2011年10月17日

明日から仕事に出る

ここ数年の我が家のキーワードは、正直言うと「うつ」「不安症」「ひきこもり」「生活苦」「経済的困窮」…とかなり重い言葉が並ぶ。特に「うつ病」は、私が自分の暮らしを語ろうとする時、切り離せないキーワードだ。

私が具合が悪くなり始めたのは、もうすぐ15歳になる長男のカイが生まれてすぐの頃。マタニティーブルーと呼ばれる産後うつ病とは違うが、ホルモンのアンバランスというのは影響していたのだろう。私は地元の小学校で日本語教師をしていたが、ストレスでやめざるを得なくなった。次の日学校へ行くのが辛くて毎晩泣いていたのだ。

その後、長女のサチが生まれた頃には、夫とともに自宅から日本語教材を販売するビジネスやっていた。自宅の唯一の電話を仕事にも使っていたために、毎日電話がなりっぱなしで、電話恐怖症になった。車を運転するのも怖くなった。人に会うのがおっくうで、家族だけで家にいる時が一番楽しかった。

夫が新しいビジネスを始めてほとんど家にいない生活が始まり、私はほぼ一人で子供達を育てなくてはならなくなった。夫が始めたビジネスのために、翻訳、グラフィックデザイン、ウェブサイト制作、法律の勉強…と、 仕事は山のようにあった。毎日、一人で家事と子育てと仕事とに追われて、もういっぱいいっぱいの生活。
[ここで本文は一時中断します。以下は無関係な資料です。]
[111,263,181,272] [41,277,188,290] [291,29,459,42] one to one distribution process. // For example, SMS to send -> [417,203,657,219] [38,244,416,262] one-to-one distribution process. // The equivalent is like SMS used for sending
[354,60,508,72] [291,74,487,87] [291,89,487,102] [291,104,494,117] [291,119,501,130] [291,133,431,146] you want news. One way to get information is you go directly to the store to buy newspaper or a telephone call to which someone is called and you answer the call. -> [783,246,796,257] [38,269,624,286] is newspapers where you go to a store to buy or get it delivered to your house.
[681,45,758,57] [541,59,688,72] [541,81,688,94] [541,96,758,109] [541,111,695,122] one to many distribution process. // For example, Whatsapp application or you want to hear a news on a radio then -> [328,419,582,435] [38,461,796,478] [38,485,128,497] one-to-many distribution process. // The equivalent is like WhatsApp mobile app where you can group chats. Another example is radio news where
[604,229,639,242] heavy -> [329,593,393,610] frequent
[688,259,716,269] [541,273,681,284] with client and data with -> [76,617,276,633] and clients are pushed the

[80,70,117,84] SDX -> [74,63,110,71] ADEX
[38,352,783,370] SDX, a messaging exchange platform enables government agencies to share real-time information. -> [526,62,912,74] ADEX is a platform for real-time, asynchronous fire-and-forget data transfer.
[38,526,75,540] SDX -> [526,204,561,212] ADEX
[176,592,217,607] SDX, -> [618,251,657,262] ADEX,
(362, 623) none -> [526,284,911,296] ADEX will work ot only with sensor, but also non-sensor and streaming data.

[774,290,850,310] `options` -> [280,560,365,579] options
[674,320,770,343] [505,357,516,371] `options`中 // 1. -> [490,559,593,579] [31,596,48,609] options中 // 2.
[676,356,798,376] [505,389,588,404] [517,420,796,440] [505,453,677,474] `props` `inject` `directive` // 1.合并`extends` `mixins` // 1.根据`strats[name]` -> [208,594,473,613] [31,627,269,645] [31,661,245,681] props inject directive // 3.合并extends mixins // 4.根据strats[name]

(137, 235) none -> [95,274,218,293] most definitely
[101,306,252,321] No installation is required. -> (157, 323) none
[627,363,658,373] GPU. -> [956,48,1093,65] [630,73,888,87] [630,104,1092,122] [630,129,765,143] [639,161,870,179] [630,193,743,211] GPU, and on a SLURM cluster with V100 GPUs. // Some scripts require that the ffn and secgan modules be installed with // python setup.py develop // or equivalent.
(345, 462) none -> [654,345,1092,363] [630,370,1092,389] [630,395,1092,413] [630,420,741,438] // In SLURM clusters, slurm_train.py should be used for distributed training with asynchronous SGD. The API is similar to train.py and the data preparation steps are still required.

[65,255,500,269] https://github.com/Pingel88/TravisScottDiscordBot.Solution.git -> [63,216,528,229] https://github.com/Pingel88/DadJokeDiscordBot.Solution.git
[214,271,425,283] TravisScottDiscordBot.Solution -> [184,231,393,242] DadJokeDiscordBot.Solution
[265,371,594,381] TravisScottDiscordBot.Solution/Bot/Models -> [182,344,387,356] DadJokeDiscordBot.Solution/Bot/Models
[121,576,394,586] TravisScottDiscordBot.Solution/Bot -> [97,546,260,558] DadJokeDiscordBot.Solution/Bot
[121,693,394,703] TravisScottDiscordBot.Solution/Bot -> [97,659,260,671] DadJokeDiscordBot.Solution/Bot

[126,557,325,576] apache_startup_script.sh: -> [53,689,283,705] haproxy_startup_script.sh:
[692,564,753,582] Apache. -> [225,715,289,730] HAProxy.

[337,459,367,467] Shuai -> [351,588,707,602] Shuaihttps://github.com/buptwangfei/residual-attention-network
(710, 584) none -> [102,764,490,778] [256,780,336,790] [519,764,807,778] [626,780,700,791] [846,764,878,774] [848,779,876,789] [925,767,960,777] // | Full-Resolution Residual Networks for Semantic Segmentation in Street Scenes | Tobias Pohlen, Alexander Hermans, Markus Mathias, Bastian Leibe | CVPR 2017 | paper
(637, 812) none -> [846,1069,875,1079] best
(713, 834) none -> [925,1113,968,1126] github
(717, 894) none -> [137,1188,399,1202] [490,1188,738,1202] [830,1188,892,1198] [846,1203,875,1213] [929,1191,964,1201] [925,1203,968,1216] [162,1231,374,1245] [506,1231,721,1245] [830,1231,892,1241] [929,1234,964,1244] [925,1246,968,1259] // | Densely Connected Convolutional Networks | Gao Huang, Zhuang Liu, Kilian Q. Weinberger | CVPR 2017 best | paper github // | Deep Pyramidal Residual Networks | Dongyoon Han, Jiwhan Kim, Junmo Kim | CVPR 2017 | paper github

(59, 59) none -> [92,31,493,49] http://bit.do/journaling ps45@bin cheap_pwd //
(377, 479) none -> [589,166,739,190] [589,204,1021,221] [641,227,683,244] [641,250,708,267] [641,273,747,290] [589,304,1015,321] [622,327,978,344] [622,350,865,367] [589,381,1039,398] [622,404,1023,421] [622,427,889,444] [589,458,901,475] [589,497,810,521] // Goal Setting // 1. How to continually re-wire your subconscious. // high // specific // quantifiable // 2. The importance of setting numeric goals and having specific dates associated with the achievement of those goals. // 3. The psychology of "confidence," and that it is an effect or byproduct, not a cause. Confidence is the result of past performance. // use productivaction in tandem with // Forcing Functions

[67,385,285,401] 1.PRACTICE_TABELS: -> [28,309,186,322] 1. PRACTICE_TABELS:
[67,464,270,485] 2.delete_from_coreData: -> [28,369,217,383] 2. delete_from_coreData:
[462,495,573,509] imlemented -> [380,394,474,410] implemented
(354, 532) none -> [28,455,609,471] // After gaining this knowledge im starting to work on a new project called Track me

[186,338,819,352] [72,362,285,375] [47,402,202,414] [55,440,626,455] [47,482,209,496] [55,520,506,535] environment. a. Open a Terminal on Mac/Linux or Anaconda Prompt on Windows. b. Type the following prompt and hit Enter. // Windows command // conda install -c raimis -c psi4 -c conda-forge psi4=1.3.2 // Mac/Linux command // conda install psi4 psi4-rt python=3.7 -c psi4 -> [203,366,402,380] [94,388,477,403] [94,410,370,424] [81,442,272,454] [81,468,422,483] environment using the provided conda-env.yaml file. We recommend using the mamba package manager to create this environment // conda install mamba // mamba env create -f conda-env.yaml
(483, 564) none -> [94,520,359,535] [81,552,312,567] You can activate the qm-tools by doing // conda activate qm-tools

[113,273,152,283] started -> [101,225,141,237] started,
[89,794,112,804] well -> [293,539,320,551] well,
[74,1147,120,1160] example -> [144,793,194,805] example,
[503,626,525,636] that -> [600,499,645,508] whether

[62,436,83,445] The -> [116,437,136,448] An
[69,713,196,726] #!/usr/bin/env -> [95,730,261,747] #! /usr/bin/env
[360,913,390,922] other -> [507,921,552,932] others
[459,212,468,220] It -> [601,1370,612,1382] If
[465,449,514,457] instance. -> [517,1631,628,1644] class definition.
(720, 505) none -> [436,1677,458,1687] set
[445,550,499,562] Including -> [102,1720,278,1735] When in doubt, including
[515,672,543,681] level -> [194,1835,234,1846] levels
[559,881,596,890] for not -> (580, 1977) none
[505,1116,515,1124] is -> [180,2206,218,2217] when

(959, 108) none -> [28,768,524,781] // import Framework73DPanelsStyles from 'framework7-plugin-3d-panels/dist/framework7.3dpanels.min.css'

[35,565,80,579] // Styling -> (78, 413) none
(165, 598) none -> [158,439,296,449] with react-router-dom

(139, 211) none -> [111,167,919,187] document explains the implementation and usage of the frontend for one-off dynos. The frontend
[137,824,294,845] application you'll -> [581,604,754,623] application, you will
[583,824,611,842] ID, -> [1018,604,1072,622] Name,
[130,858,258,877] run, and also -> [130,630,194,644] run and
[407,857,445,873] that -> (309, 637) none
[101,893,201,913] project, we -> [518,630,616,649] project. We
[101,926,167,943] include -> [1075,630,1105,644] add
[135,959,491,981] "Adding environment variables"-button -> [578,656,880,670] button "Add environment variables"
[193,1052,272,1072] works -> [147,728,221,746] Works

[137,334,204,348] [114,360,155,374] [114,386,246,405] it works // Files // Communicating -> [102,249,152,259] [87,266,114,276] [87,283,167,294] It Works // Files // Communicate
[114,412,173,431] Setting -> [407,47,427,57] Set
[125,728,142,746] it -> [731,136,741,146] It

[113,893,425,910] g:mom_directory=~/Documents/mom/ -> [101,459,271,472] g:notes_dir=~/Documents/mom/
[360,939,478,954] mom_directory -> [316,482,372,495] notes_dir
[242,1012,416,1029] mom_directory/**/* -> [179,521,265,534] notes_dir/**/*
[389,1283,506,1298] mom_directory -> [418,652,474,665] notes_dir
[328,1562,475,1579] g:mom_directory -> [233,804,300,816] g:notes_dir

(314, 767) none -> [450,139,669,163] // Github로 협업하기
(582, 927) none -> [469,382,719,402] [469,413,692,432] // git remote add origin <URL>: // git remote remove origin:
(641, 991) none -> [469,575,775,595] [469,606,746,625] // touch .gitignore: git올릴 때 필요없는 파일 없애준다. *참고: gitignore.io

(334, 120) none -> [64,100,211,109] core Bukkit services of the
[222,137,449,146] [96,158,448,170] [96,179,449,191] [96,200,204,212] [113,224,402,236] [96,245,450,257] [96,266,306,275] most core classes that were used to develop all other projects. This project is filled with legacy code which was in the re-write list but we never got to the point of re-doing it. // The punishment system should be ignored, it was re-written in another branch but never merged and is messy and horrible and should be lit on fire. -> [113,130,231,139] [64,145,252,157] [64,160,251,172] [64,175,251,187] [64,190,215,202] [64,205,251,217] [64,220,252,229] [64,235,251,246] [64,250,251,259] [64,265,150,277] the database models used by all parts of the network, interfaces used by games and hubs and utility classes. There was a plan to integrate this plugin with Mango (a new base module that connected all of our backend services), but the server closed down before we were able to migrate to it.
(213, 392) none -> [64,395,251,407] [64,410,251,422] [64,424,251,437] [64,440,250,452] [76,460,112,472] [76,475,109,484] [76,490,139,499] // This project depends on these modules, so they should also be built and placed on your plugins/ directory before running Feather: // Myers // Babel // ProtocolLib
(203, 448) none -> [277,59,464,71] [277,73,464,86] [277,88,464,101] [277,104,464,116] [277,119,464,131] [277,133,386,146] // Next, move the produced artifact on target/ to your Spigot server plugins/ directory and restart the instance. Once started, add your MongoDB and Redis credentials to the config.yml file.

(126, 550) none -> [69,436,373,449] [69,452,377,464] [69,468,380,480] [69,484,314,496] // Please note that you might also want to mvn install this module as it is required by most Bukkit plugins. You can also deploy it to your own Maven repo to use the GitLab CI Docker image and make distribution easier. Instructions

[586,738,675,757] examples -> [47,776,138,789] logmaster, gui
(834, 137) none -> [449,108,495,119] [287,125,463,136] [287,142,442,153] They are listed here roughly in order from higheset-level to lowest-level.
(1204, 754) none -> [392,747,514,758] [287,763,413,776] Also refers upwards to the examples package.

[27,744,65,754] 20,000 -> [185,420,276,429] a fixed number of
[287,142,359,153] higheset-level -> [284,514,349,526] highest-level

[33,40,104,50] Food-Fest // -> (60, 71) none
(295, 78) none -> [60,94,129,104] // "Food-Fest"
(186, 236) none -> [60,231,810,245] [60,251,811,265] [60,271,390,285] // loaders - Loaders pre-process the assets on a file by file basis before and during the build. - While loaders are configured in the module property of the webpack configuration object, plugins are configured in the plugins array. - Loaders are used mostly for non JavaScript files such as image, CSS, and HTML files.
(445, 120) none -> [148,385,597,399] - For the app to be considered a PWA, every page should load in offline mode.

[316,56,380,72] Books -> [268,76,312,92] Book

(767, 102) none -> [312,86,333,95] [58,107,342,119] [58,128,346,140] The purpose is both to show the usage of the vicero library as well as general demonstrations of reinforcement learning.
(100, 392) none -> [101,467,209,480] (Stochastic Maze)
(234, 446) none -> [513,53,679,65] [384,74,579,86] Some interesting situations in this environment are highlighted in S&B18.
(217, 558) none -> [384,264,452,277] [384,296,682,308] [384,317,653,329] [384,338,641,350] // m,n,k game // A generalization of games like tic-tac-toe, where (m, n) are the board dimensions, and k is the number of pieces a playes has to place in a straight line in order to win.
そして、夫が銀行や友人から多額の融資を受けてビジネスをもっと大きくしようとした頃、私は本格的に具合が悪くなった。子供達の学校への送り迎えが最大の苦痛となり、とにかく買い物に行ったスーパーの中でも泣いていた。(それでも、うつ病ではないと言って、医者に診てもらわなかった。)7年前のことだ。

夫のビジネスのために家族で日本に長期滞在することになって、家族が一緒にいられる時間が増えた。子供達も楽しそうに日本の小学校に通っていた。ビジネスもうまく行っていた。それなのに私のコンディションは徐々に悪くなり、理由もなくとにかく憂鬱で家から出られなくなった。「これは病気だ」と、やっと自覚した。

それから6年。今年、私は抗うつ薬を飲むのをやめることができた。もちろん医者の指導のもとに数週間をかけて徐々にやめていったのだ。そして、明日から仕事に出ることになった。

普通の人が新しい仕事を始めるのと、「うつ」でずっと家にいた人が新しい仕事に出るというのは、かなり緊張の度合いが違う。私は、今とても緊張している。でも、「頑張れ!」とは自分に言わない。「大丈夫!なんとかなる!」と思うようにしている。